You could draw a good tag for yourself, learn the unit, and then pick up a spike tag for your son. After you tag out on your bull, then you could focus your time on getting your son a bull during the spike season.


----------



## Flylow (Nov 4, 2011)

Thanks for the pointers. I think I will put him in for the Youth hunts and then put in for my hunt and have him come along as part of the Mentoring Program and let him do the shooting if possible. Could be the best of both worlds. 

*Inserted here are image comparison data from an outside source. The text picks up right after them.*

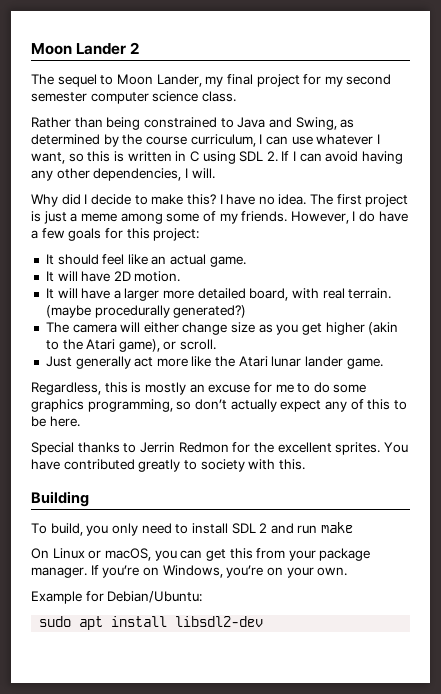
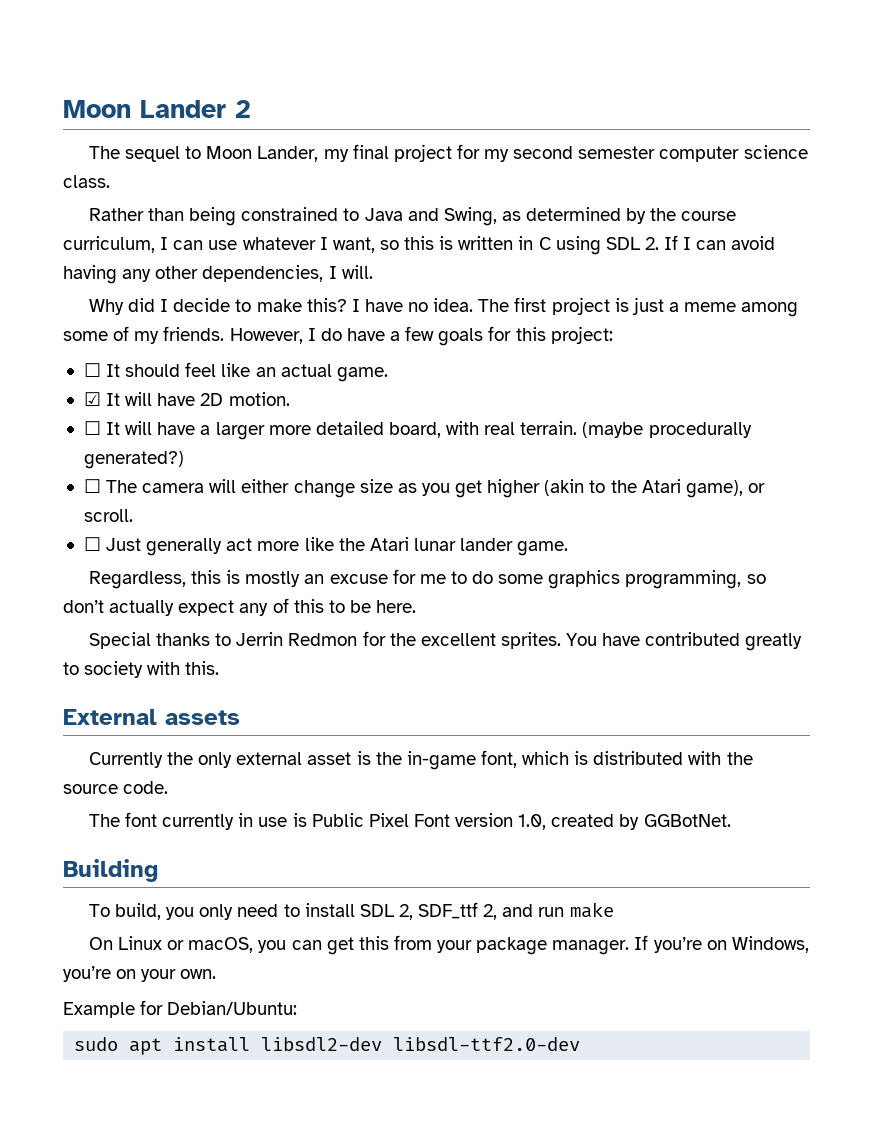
(200, 234) none -> [83,363,101,377] ☐
(246, 261) none -> [83,392,101,406] ☑
(181, 276) none -> [83,421,101,435] ☐
(247, 311) none -> [83,479,101,493] ☐
(217, 344) none -> [83,537,101,551] ☐
(305, 464) none -> [63,709,240,725] [88,750,753,770] [63,781,169,794] [88,812,731,830] // External assets // Currently the only external asset is the in-game font, which is distributed with the source code. // The font currently in use is Public Pixel Font version 1.0, created by GGBotNet.
[259,523,268,533] 2 -> [398,902,498,920] 2, SDF_ttf 2,
(264, 621) none -> [393,1037,581,1051] libsdl-ttf2.0-dev

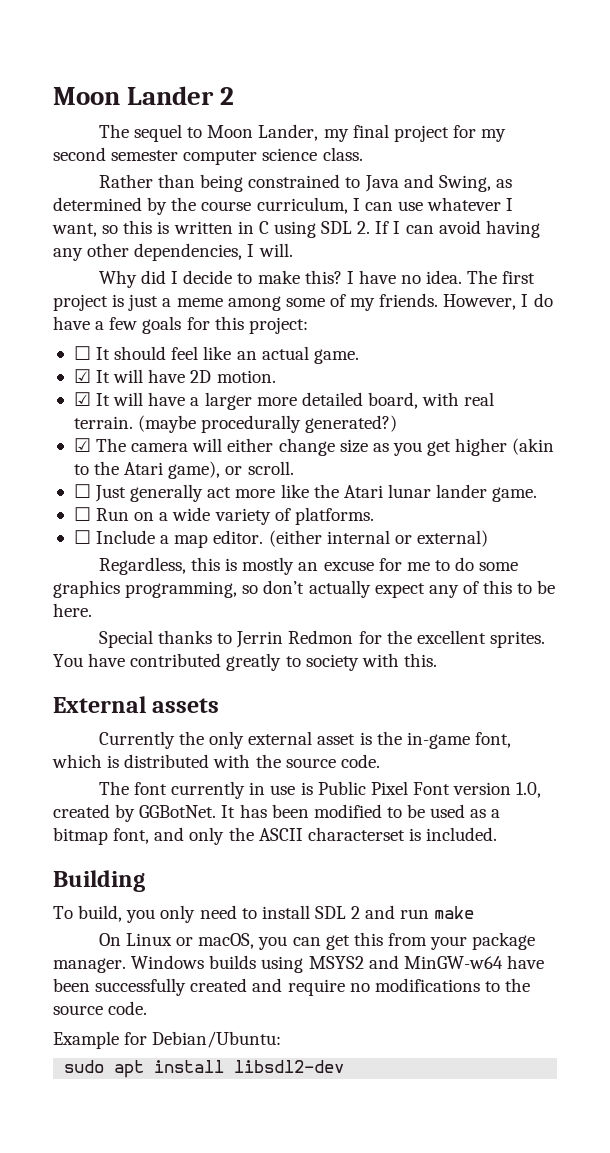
[83,421,101,435] ☐ -> [73,392,91,406] ☑
[83,479,101,493] ☐ -> [73,438,91,452] ☑
(569, 548) none -> [73,507,374,525] [73,530,488,548] // ☐ Run on a wide variety of platforms. // ☐ Include a map editor. (either internal or external)
(731, 820) none -> [221,804,501,818] [53,827,498,845] It has been modified to be used as a bitmap font, and only the ASCII characterset is included.
[398,902,498,920] 2, SDF_ttf 2, -> [351,906,361,919] 2
[634,935,809,953] [63,966,217,982] If you’re on Windows, you’re on your own. -> [131,955,544,973] [53,978,531,996] [53,1001,148,1015] Windows builds using MSYS2 and MinGW-w64 have been successfully created and require no modifications to the source code.
[393,1037,581,1051] libsdl-ttf2.0-dev -> (345, 1066) none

Now, if you had 15 points, what Elk hunts would you be looking at? Thanks!


----------



## rockroller (Dec 7, 2008)

Having just finished my le elk tag last fall and helping 2 sons the last few years on theirs, I would just work on 1 tag ,1 elk at a time,you can both enjoy the hunt even though only 1 of you pulls the trigger. Sometimes it's hard to find 1 shooter bull let alone the pressure of finding 2. Plus you'll have another hunt to look forward to. Just my 2 cents


----------



## derekp1999 (Nov 17, 2011)

Flylow said:


> Thanks for the pointers. I think I will put him in for the Youth hunts and then put in for my hunt and have him come along as part of the Mentoring Program and let him do the shooting if possible. Could be the best of both worlds.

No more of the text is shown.